The world of modern computing is a touchscreen world. Between my phone and my iPad, I often spend hours every day tapping and swiping screens. This method of interacting with computers has been flash-updated to my mental firmware. It’s so deeply ingrained at this point that there are some smudges here on my MacBook’s screen where I’ve tapped a button, expecting the app (usually a website) to respond.
(You have done this, too. You don’t need to admit it publicly. But we both know this is true.)
We can talk about “gorilla arm” syndrome and the imperatives of fully-immersive multitouch design and all that other stuff. But complaining about how “multitouch absolutely requires a device and an OS optimized for that method of input” is like arguing that a tomato isn’t a vegetable. You will win the semantic argument, but the Humans will continue to do what comes naturally to them. The Humans have embraced multitouch.
Which is why I’ve changed my thinking. Multitouch on a notebook — even one that doesn’t appear to naturally “want” multitouch — makes complete sense to me and I’d love to see it on every notebook or desktop that can practically and affordably implement it.
I see multitouch as an example of a kind of feature of which I’m quite fond. It’s invisible to people who don’t want to use it, but if you’re open to the idea, it’s there…and it might make your life easier. It’s all about putting options before the user, and letting him or her develop the habits that make the most sense for them, specifically.
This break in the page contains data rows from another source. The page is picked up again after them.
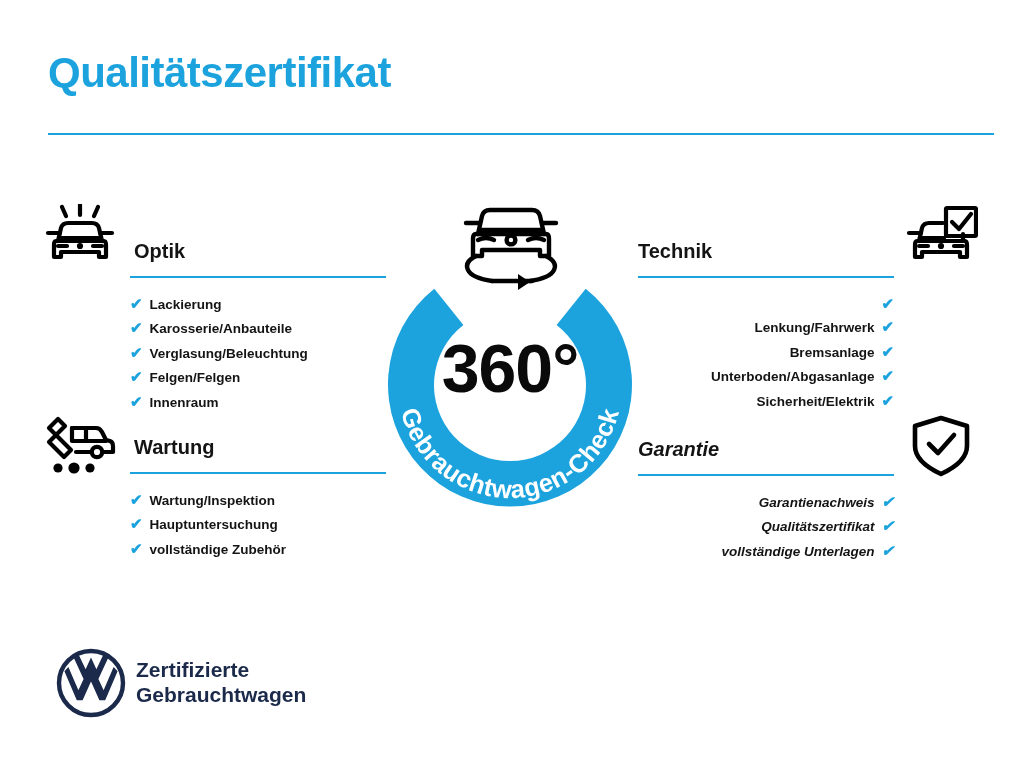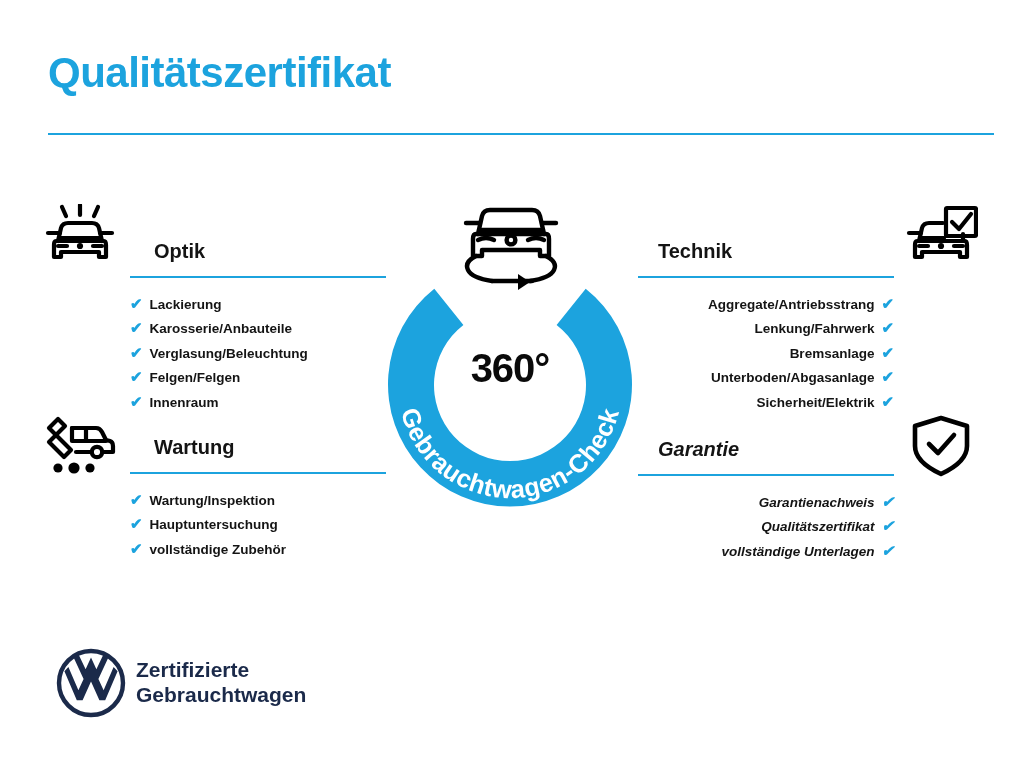--- a/index.html
+++ b/index.html
@@ -51,7 +51,6 @@
     color: #141414;
     line-height: 26px;
     white-space: nowrap;
-    margin-left: 20px;
   }
   .section-rule {
     position: absolute;

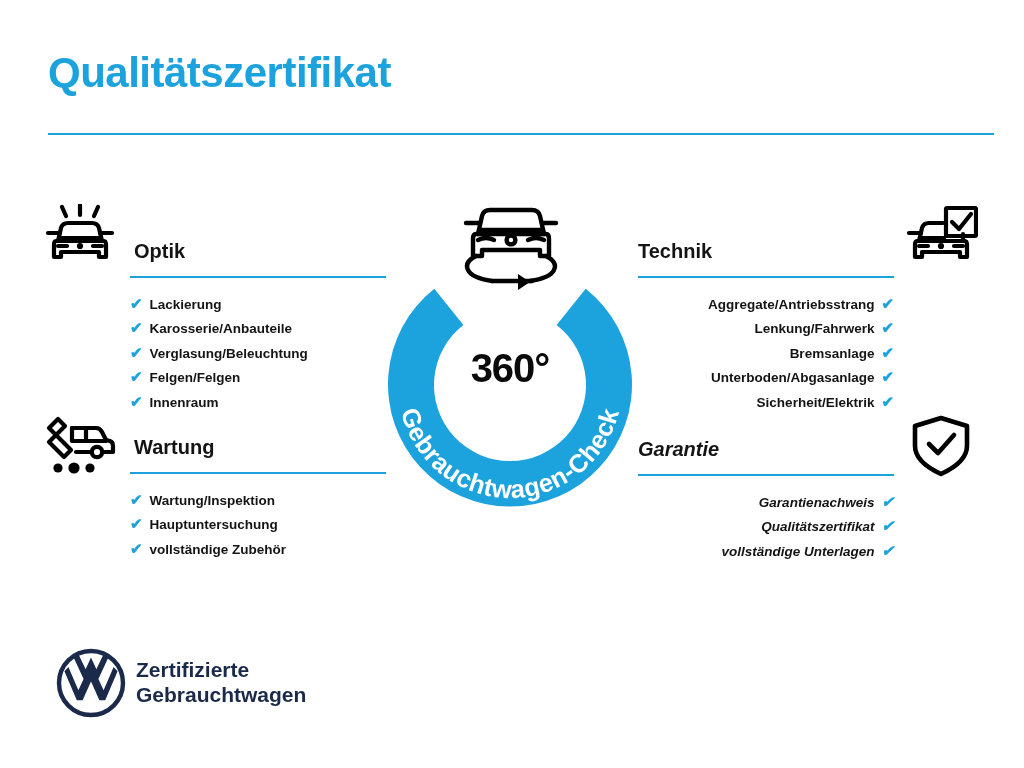--- a/index.html
+++ b/index.html
@@ -279,7 +279,6 @@
   </div>
   <ul class="item-list">
     <li class="item">
-        <span>Aggregate/Antriebsstrang</span>
         <span class="check">✔</span>
       </li>
     <li class="item">

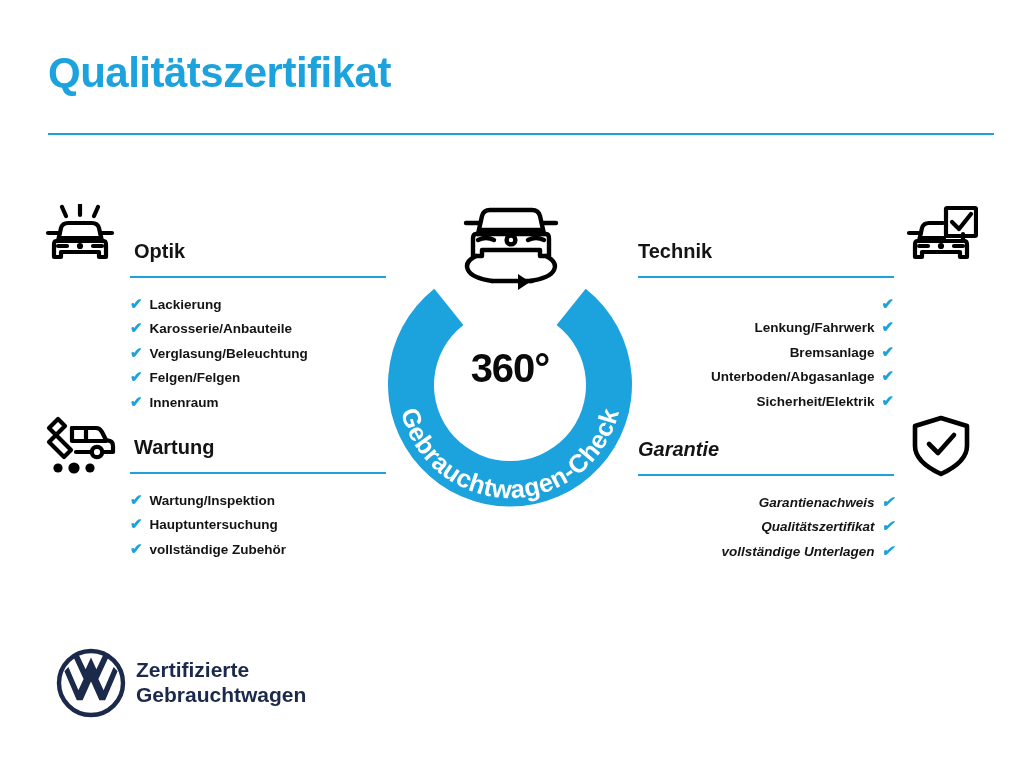--- a/index.html
+++ b/index.html
@@ -127,7 +127,7 @@
     top: 338px;
     width: 268px;
     text-align: center;
-    font-size: 40px;
+    font-size: 68px;
     font-weight: bold;
     color: #0a0a0a;
     letter-spacing: -1px;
Personally, I’m enjoying having all three types of inputs available to me on the Chromebook Pixel, and I’m making appropriate use of all of them. I’m not insisting that the industry in general, or you, specifically, should switch to multitouch notebooks. But as a basic principle, when a proposed feature doesn’t compromise the overall design and utility of a device (please reread that condition), I prefer to hear a user say “I don’t like that feature, so I don’t use it” than hear a manufacturer say “We refuse to even offer that feature, because we consider it ideologically unsound.”